Start of DATA FOR THIS TASK

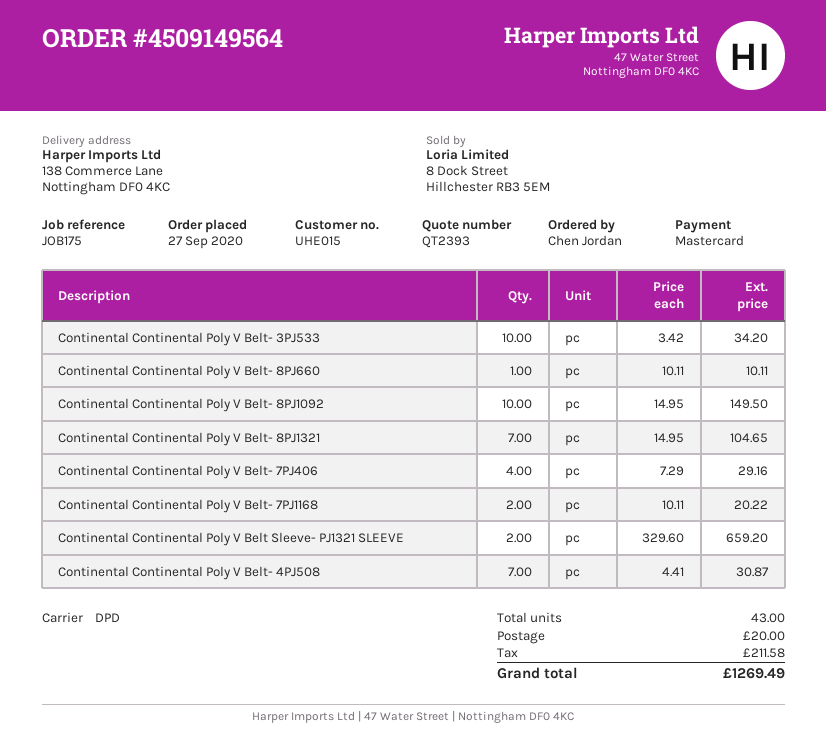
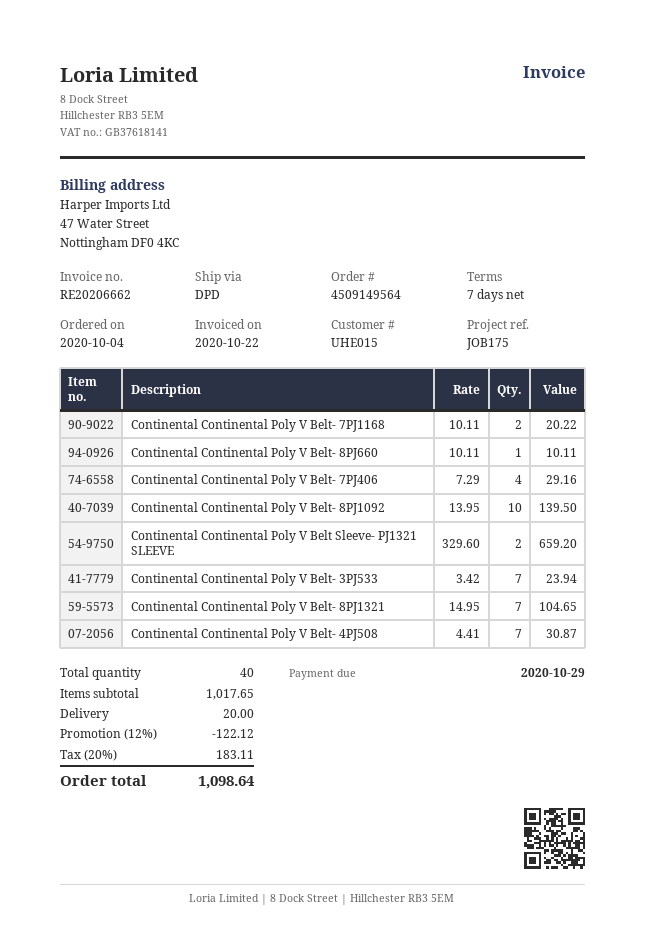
order date: 2020-09-27 -> 2020-10-04
Continental Continental Poly V Belt- 3PJ533: 10 x 3.42 = 34.20 -> 7 x 3.42 = 23.94
Continental Continental Poly V Belt- 8PJ1092: 10 x 14.95 = 149.50 -> 10 x 13.95 = 139.50
total quantity: 43 -> 40
discount: none -> 12% = 122.12
tax: 211.58 -> 183.11
total: 1269.49 -> 1098.64

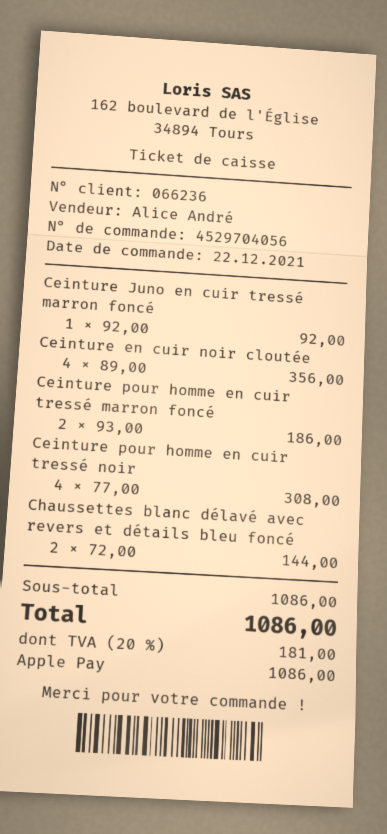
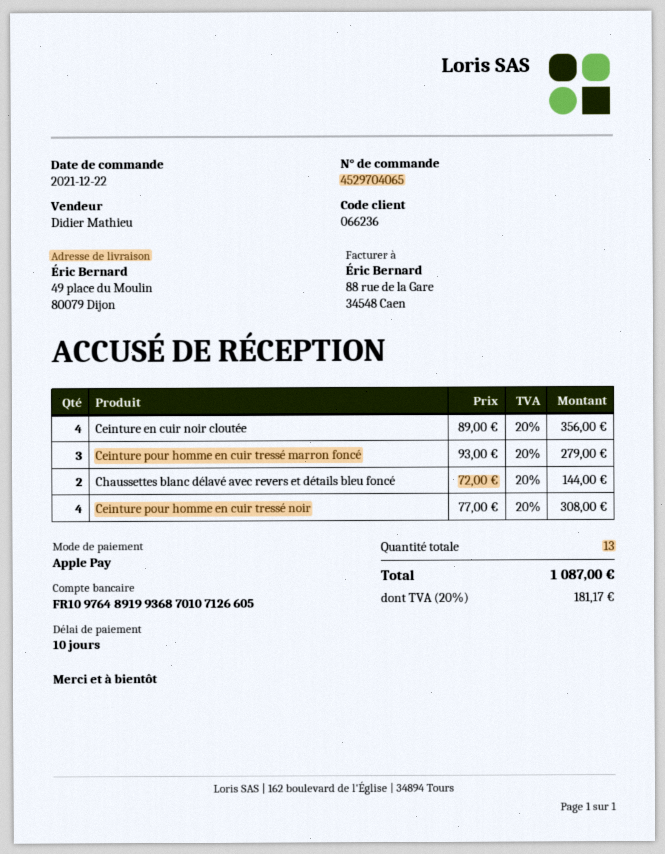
order number: 4529704056 -> 4529704065
sales rep: Alice André -> Didier Mathieu
Ceinture Juno en cuir tressé marron foncé: 1 x 92.00 = 92.00 -> none
Ceinture pour homme en cuir tressé marron foncé: 2 x 93.00 = 186.00 -> 3 x 93.00 = 279.00
tax: 20% = 181.00 -> 20% = 181.17
total: 1086.00 -> 1087.00

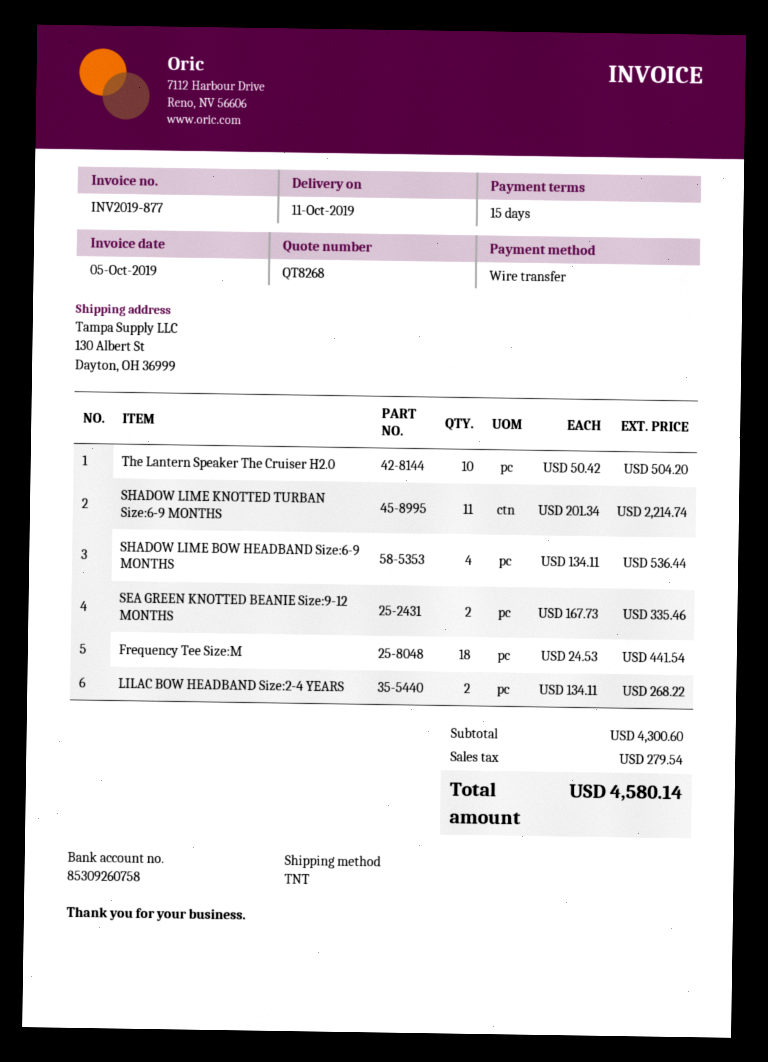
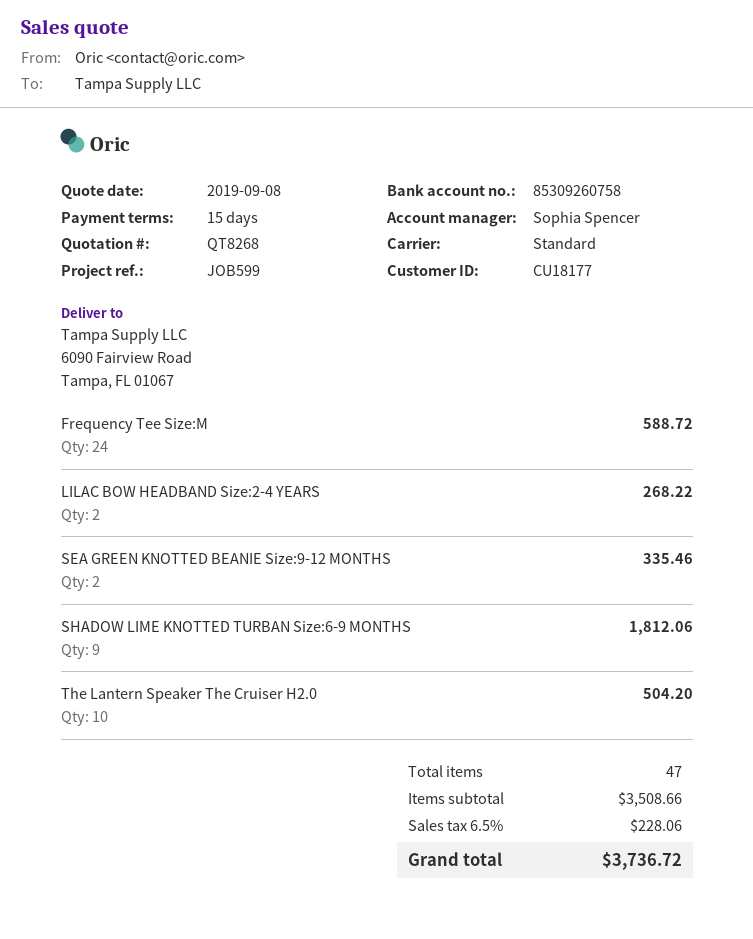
shipping method: TNT -> standard
ship to: 130 Albert St, Dayton, OH 36999 -> 6090 Fairview Road, Tampa, FL 01067
SHADOW LIME KNOTTED TURBAN Size:6-9 MONTHS: 11 for 2214.74 -> 9 for 1812.06
SHADOW LIME BOW HEADBAND Size:6-9 MONTHS: 4 for 536.44 -> none
Frequency Tee Size:M: 18 for 441.54 -> 24 for 588.72
subtotal: 4300.60 -> 3508.66
tax: 279.54 -> 228.06
total: 4580.14 -> 3736.72

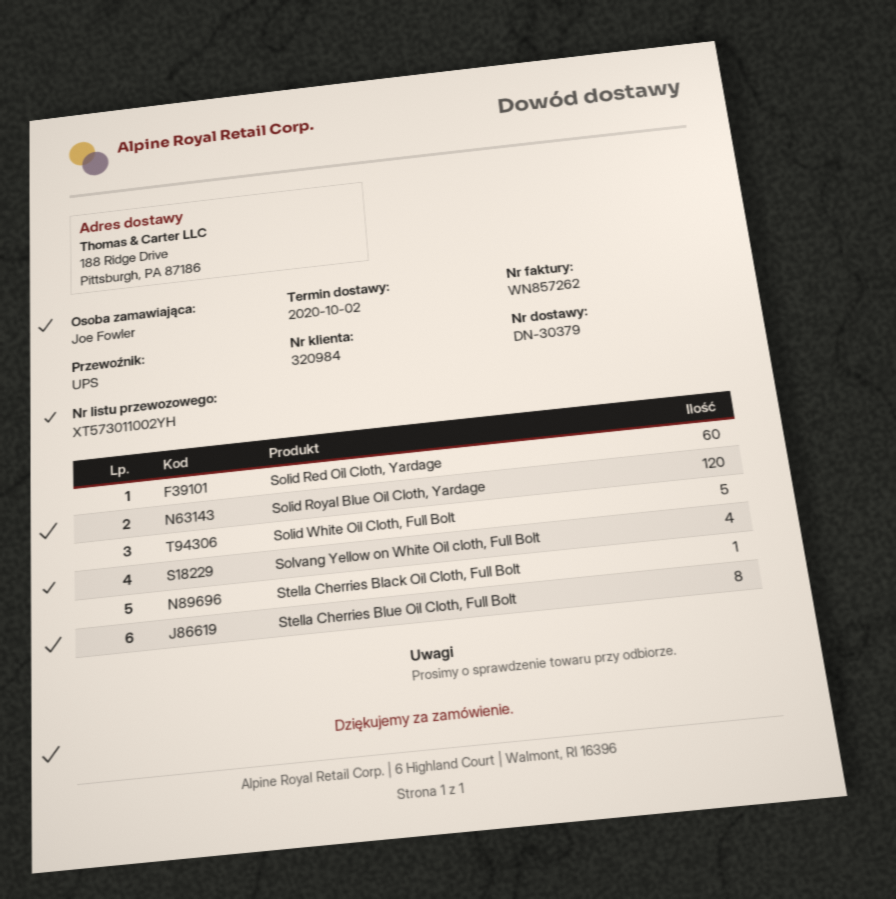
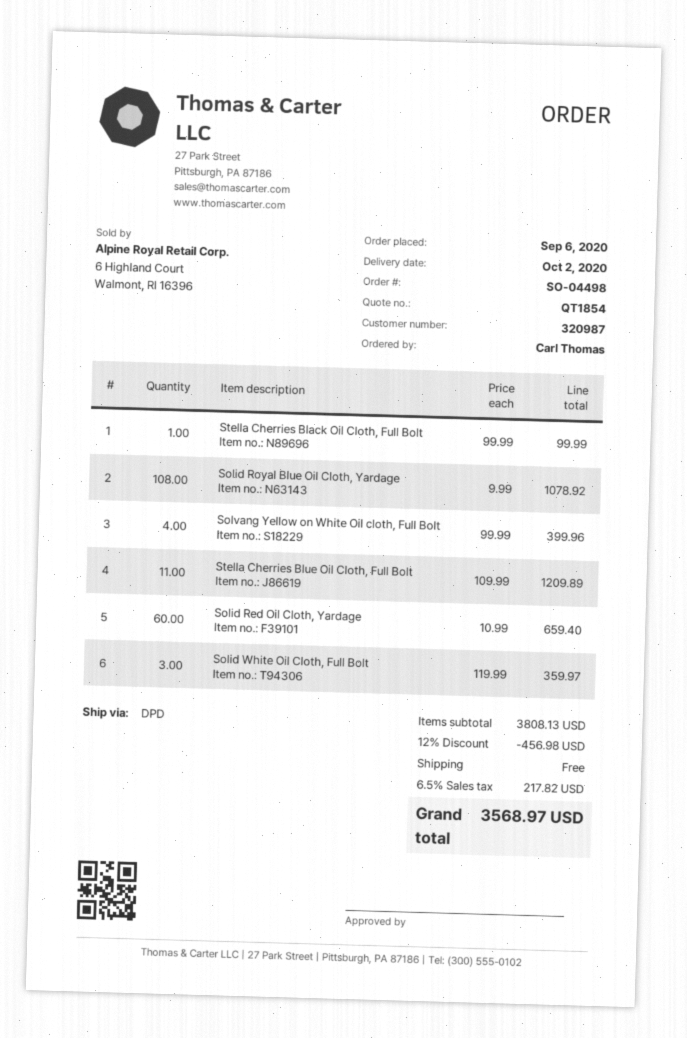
customer number: 320984 -> 320987
ordered by: Joe Fowler -> Carl Thomas
shipping method: UPS -> DPD
Solid Royal Blue Oil Cloth, Yardage: 120 -> 108
Solid White Oil Cloth, Full Bolt: 5 -> 3
Stella Cherries Blue Oil Cloth, Full Bolt: 8 -> 11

End of DATA FOR THIS TASK

* YOUR OBJECTIVE: Please retype every record shown above, exactly as written, but without pictures.

* REPLY TO THE EXERCISE:
order date: 2020-09-27 -> 2020-10-04
Continental Continental Poly V Belt- 3PJ533: 10 x 3.42 = 34.20 -> 7 x 3.42 = 23.94
Continental Continental Poly V Belt- 8PJ1092: 10 x 14.95 = 149.50 -> 10 x 13.95 = 139.50
total quantity: 43 -> 40
discount: none -> 12% = 122.12
tax: 211.58 -> 183.11
total: 1269.49 -> 1098.64

order number: 4529704056 -> 4529704065
sales rep: Alice André -> Didier Mathieu
Ceinture Juno en cuir tressé marron foncé: 1 x 92.00 = 92.00 -> none
Ceinture pour homme en cuir tressé marron foncé: 2 x 93.00 = 186.00 -> 3 x 93.00 = 279.00
tax: 20% = 181.00 -> 20% = 181.17
total: 1086.00 -> 1087.00

shipping method: TNT -> standard
ship to: 130 Albert St, Dayton, OH 36999 -> 6090 Fairview Road, Tampa, FL 01067
SHADOW LIME KNOTTED TURBAN Size:6-9 MONTHS: 11 for 2214.74 -> 9 for 1812.06
SHADOW LIME BOW HEADBAND Size:6-9 MONTHS: 4 for 536.44 -> none
Frequency Tee Size:M: 18 for 441.54 -> 24 for 588.72
subtotal: 4300.60 -> 3508.66
tax: 279.54 -> 228.06
total: 4580.14 -> 3736.72

customer number: 320984 -> 320987
ordered by: Joe Fowler -> Carl Thomas
shipping method: UPS -> DPD
Solid Royal Blue Oil Cloth, Yardage: 120 -> 108
Solid White Oil Cloth, Full Bolt: 5 -> 3
Stella Cherries Blue Oil Cloth, Full Bolt: 8 -> 11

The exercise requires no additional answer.